Zhengda's paper, titled 'Multi-class TransCompletion: Geometric Deep Learning for 3D Cardiac Reconstruction from Cine MRI' introduces Multi-class TransCompletion, a geometric deep learning framework for reconstructing four-chamber cardiac point clouds from cine-MRI. Evaluated on the UK Biobank dataset under cross-domain conditions, the method demonstrates substantial improvements in geometric accuracy and anatomical plausibility compared to state-of-the-art approaches, while maintaining strong robustness to slice misalignment and motion artifacts. Zhengda will be presenting their work in the Faster Cardiac MRI, Better Reconstruction session, happening on 9 April, from 16:30-17:30, in Room 4.

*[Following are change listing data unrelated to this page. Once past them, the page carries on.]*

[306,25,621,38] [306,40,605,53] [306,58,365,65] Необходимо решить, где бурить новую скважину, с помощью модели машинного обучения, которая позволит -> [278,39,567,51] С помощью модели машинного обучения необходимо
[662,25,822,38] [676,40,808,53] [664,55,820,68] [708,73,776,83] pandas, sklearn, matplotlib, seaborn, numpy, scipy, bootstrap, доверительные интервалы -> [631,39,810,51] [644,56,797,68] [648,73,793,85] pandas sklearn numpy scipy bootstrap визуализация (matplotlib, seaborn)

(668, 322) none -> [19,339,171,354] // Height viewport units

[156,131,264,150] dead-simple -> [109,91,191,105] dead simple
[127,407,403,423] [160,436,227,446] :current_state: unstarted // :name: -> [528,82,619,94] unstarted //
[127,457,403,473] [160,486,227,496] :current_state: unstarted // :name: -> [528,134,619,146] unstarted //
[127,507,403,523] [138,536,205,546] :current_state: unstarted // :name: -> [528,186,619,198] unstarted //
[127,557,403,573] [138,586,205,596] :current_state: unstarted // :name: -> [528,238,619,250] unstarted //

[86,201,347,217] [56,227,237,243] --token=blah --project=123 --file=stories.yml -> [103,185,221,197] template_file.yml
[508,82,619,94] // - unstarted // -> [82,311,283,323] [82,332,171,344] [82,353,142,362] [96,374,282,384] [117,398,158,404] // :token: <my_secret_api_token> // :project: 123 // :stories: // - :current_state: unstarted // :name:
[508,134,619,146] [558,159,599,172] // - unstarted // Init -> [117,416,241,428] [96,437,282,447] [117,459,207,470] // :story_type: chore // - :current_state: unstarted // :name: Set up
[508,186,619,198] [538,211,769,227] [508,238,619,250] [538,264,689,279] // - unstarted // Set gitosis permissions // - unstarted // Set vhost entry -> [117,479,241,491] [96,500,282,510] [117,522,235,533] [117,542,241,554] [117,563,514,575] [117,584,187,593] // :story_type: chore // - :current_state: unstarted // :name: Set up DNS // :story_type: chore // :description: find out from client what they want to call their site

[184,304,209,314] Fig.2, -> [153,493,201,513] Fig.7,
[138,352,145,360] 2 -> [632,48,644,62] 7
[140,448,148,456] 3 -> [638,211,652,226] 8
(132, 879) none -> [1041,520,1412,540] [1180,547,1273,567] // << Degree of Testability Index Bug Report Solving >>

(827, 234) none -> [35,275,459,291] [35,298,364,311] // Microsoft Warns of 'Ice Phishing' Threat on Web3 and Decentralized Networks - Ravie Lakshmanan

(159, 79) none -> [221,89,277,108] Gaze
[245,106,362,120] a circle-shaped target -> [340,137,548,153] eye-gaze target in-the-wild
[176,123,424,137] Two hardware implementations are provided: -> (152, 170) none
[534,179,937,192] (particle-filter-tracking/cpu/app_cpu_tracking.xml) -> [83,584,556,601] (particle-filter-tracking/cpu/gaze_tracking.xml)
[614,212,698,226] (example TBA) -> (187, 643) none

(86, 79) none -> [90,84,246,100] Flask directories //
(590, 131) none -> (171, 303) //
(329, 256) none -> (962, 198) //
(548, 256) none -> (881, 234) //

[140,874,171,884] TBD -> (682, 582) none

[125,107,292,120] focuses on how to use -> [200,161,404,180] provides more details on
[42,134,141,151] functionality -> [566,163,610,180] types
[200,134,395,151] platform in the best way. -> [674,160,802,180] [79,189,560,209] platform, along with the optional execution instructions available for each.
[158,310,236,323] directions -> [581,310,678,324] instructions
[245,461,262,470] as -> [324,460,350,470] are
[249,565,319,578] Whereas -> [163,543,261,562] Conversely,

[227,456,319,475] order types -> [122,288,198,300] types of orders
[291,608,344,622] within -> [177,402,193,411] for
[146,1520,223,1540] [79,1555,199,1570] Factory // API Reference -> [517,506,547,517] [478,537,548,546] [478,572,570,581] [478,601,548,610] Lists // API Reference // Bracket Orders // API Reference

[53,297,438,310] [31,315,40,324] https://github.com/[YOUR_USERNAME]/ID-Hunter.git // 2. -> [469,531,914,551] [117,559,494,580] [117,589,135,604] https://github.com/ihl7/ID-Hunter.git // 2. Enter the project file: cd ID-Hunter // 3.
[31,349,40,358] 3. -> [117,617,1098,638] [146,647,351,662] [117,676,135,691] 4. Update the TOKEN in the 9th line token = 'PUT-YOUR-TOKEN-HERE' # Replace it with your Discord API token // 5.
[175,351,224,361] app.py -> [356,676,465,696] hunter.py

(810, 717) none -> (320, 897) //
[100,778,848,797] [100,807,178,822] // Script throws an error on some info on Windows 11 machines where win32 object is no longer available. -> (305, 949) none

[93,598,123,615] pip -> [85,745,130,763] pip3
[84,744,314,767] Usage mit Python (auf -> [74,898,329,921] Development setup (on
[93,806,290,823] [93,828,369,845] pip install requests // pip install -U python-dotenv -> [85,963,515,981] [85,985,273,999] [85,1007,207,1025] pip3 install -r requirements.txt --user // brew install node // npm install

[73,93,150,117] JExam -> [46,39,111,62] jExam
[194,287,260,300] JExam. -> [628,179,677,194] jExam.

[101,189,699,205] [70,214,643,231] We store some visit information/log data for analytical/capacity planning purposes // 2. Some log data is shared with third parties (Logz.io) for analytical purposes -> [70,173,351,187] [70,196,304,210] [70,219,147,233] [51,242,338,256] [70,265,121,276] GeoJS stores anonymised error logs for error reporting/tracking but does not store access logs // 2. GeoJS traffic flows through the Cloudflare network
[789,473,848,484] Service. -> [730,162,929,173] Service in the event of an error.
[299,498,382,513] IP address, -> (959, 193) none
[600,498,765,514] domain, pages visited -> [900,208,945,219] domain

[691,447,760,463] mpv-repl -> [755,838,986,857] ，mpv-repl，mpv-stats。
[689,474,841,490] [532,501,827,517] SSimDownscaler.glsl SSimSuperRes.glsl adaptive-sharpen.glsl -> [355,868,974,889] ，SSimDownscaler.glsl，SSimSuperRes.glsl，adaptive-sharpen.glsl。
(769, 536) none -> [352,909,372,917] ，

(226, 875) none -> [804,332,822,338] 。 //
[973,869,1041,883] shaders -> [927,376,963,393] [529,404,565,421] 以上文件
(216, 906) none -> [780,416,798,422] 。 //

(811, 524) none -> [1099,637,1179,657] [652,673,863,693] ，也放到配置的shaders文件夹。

Thalia and Alex's paper, titled 'Geometric Deep Learning Model of Left Atrial Geometry and Conduction Velocity in Atrial Fibrillation', extended a geometric deep learning model to capture conduction velocity. In the paper, they use the features learned by the model to explore the non-linear relationship between the geometry and electrophysiology of the left atrium in atrial fibrillation. Thalia will be presenting their work in the New Modalities, New Measurements session, happening on 10 April, from 08:00-09:00, in Room 3. 

Mohammad Atwany and Mojtaba's paper is titled 'Feature Invariance via Interpretable Ablation for Single-Source Domain Generalisation in X-Ray Angiography Segmentation'. This paper explores how the behaviour of low-level feature channels in the first layer, where basic visual patterns are first captured, is linked to domain generalisation in X-ray coronary angiography vessel segmentation. More specifically, their analysis suggests that generalisation may depend not only on the coverage of domain-invariant channels, but also on their relative contribution. Atwany will be presenting their work in the X-Rays with Fewer Blind Spots session, happening on 10 April, from 16:30-17:30, in Room 15.

We congratulate Zhengda, Thalia, Alex, Atwany, and Mojtaba on these achievements, and wish them the best of luck with their upcoming oral presentations! The supporting papers to their presentations will be released in the upcoming IEEE conference proceedings.